Exercise materials START

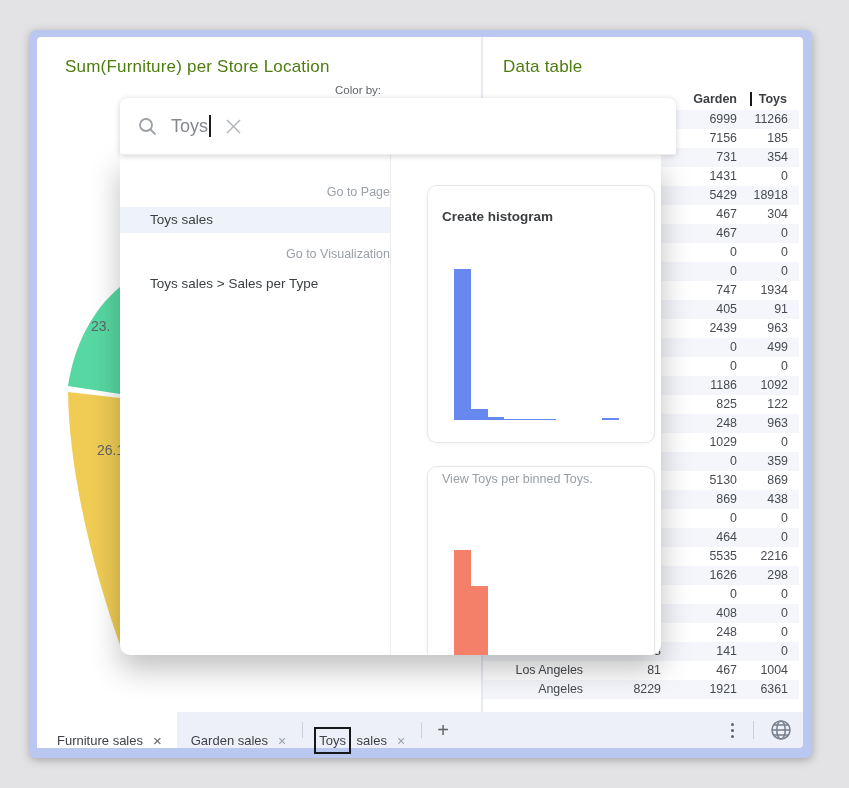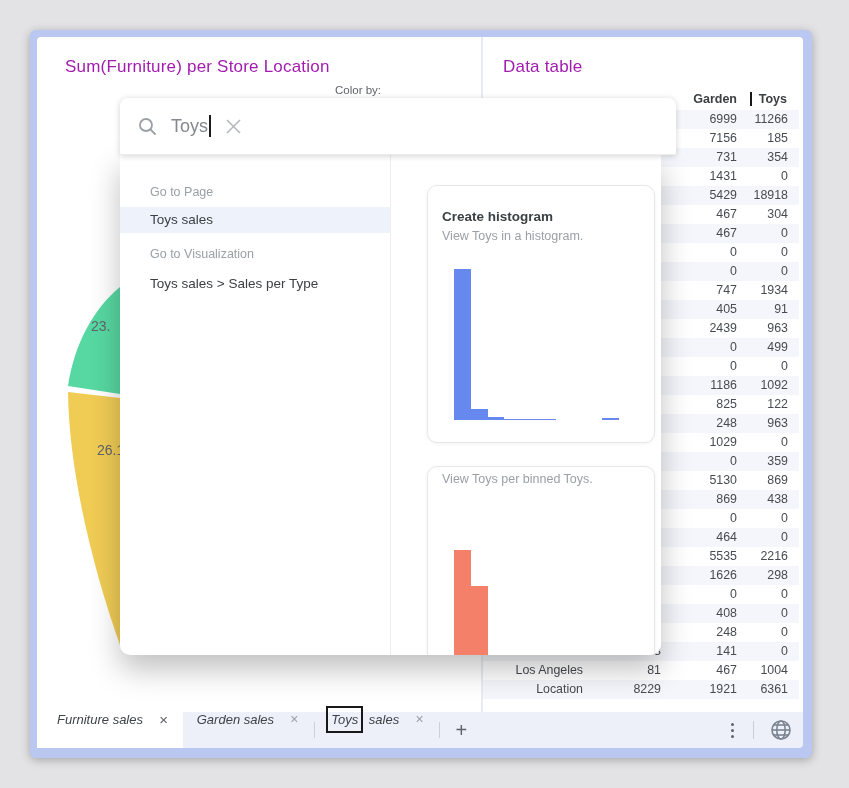--- a/index.html
+++ b/index.html
@@ -7,21 +7,21 @@
   body { font-family:"Liberation Sans", sans-serif; background:#e3e3e6; overflow:hidden; }
   .stage { position:relative; width:849px; height:788px; }
 
   
   .window { position:absolute; left:30px; top:30px; width:782px; height:728px;
             background:#b9c7f1; border-radius:6px; box-shadow:0 2px 10px rgba(0,0,0,.28); }
   .content { position:absolute; left:7px; top:7px; width:766px; height:675px;
              background:#ffffff; border-radius:4px 4px 0 0; overflow:hidden; }
   .vsep { position:absolute; left:444px; top:0; width:2px; height:100%; background:#e9ebf4; }
 
-  .panel-title { position:absolute; font-size:17px; color:#a21caf; font-weight:400; letter-spacing:.2px; }
+  .panel-title { position:absolute; font-size:17px; color:#4d7c0f; font-weight:400; letter-spacing:.2px; }
   .t-left  { left:28px;  top:20px; }
   .t-right { left:466px; top:20px; }
   .colorby { position:absolute; left:298px; top:47px; font-size:11.5px; color:#5f6368; }
 
   
   .pie-svg { position:absolute; left:0; top:0; }
   .pie-label { position:absolute; font-size:14px; color:#606469; }
   .pl-green  { left:54px; top:281px; }
   .pl-yellow { left:60px; top:405px; }
 
@@ -34,21 +34,21 @@
   .cell { overflow:hidden; white-space:nowrap; }
   .c-store { width:100px; padding-left:20px; text-align:right; }
   .c-furn  { width:78px; text-align:right; }
   .c-garden{ width:76px; text-align:right; }
   .c-toys  { width:51px; text-align:right; }
   .hdr-box { border:2px solid #17181a; padding:1px 7px 2px; margin-right:-8px; }
 
   
   .tabbar { position:absolute; left:7px; top:682px; width:766px; height:36px; background:#edf0f8;
             border-radius:0 0 4px 4px; display:flex; align-items:center; font-size:13px; color:#3f4348; }
-  .tab { display:flex; align-items:flex-start; gap:16px; padding:0 14px; height:100%; cursor:pointer;font-style:italic; }
+  .tab { display:flex; align-items:flex-end; gap:10px; padding:0 14px; height:100%; cursor:pointer; }
   .tab.active { background:#ffffff; padding:0 15px 0 20px; }
   .tab-close { color:#9aa0a6; font-size:14px; line-height:1; }
   .tab.active .tab-close { color:#5f6368; font-size:15px; }
   .tab-sep { width:1px; height:16px; background:#ccd0db; margin:0 2px; }
   .boxed-word { border:2px solid #17181a; padding:4px 3px; margin:0 2px 0 -5px; }
   .add-btn { font-size:20px; color:#5f6368; padding:0 13px; cursor:pointer; }
   .tabbar-right { margin-left:auto; display:flex; align-items:center; gap:15px; padding-right:10px; }
   .kebab { display:flex; flex-direction:column; gap:3px; padding:4px; cursor:pointer; }
   .kebab i { width:3px; height:3px; border-radius:50%; background:#5f6368; }
   .ctl-sep { width:1px; height:18px; background:#c9cdd8; }
@@ -58,21 +58,21 @@
   .searchbar { position:absolute; left:120px; top:98px; width:556px; height:57px; background:#fff;
                border-radius:8px 8px 2px 2px; box-shadow:0 1px 6px rgba(0,0,0,.18);
                border-bottom:1px solid #ececec; display:flex; align-items:center; padding-left:18px; z-index:20; }
   .query { margin-left:14px; font-size:18px; color:#85898f; }
   .caret { width:2px; height:22px; background:#1b1c1e; margin-left:1px; }
   .clearx { margin-left:14px; display:flex; cursor:pointer; }
 
   .results { position:absolute; left:120px; top:155px; width:541px; height:500px; background:#fff;
              border-radius:0 0 10px 10px; box-shadow:0 14px 30px rgba(0,0,0,.25); overflow:hidden; z-index:19; }
   .rlist { position:absolute; left:0; top:0; width:271px; height:100%; border-right:1px solid #ededed; }
-  .sec-header { padding-left:30px; font-size:12.5px; color:#9aa0a6; line-height:16px; }
+  .sec-header { padding-left:30px; font-size:12.5px; color:#9aa0a6; line-height:16px;text-align:right; }
   .sec-item { padding-left:30px; font-size:13.5px; color:#3c4043; line-height:26px; cursor:pointer; }
   .sec-item.selected { background:#eef2fb; }
 
   .cards { position:absolute; left:307px; top:30px; width:228px; }
   .card { position:relative; width:228px; background:#fff; border:1px solid #e7e7e9; border-radius:10px;
           box-shadow:0 1px 4px rgba(0,0,0,.05); cursor:pointer; }
   .card-hist { height:258px; margin-bottom:23px; }
   .card-bar  { height:260px; }
   .card-title { margin:23px 14px 0; font-size:13.5px; font-weight:700; color:#3c4043; }
   .card-sub   { margin:5px 14px 0;  font-size:12.5px; color:#9aa0a6; }
@@ -283,21 +283,21 @@
             <div class="cell c-garden">141</div>
             <div class="cell c-toys">0</div>
           </div>
           <div class="trow">
             <div class="cell c-store">Los Angeles</div>
             <div class="cell c-furn">81</div>
             <div class="cell c-garden">467</div>
             <div class="cell c-toys">1004</div>
           </div>
           <div class="trow alt">
-            <div class="cell c-store">Location</div>
+            <div class="cell c-store">Angeles</div>
             <div class="cell c-furn">8229</div>
             <div class="cell c-garden">1921</div>
             <div class="cell c-toys">6361</div>
           </div>
         </div>
     </div>
 
     <div class="tabbar">
       <div class="tab active">
           <span>Furniture sales</span>
@@ -352,21 +352,20 @@
   <div class="results">
     <div class="rlist" id="search-list">
         <div class="sec-header" style="margin-top: 29px;">Go to Page</div>
         <div class="sec-item selected" style="margin-top: 7px;">Toys sales</div>
         <div class="sec-header" style="margin-top: 13px;">Go to Visualization</div>
         <div class="sec-item" style="margin-top: 9px;">Toys sales &gt; Sales per Type</div>
       </div>
     <div class="cards">
       <div class="card card-hist">
         <div class="card-title">Create histogram</div>
-        <div class="card-sub">View Toys in a histogram.</div>
         <div class="card-chart ch1" id="hist-bars">
             <div class="cbar" style="left: 0px; top: 0px; width: 17px; height: 151px; background: rgb(103, 136, 238);"></div>
             <div class="cbar" style="left: 17px; top: 140px; width: 17px; height: 11px; background: rgb(103, 136, 238);"></div>
             <div class="cbar" style="left: 34px; top: 148px; width: 16px; height: 3px; background: rgb(103, 136, 238);"></div>
             <div class="cbar" style="left: 50px; top: 150px; width: 52px; height: 1px; background: rgb(103, 136, 238);"></div>
             <div class="cbar" style="left: 148px; top: 149px; width: 17px; height: 2px; background: rgb(103, 136, 238);"></div>
           </div>
       </div>
       <div class="card card-bar">
         <div class="card-sub">View Toys per binned Toys.</div>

Exercise materials END

Assignment –
Show the lines from the data above that contain the string "histogram".

Answer to the problem –
         <div class="card-title">Create histogram</div>
-        <div class="card-sub">View Toys in a histogram.</div>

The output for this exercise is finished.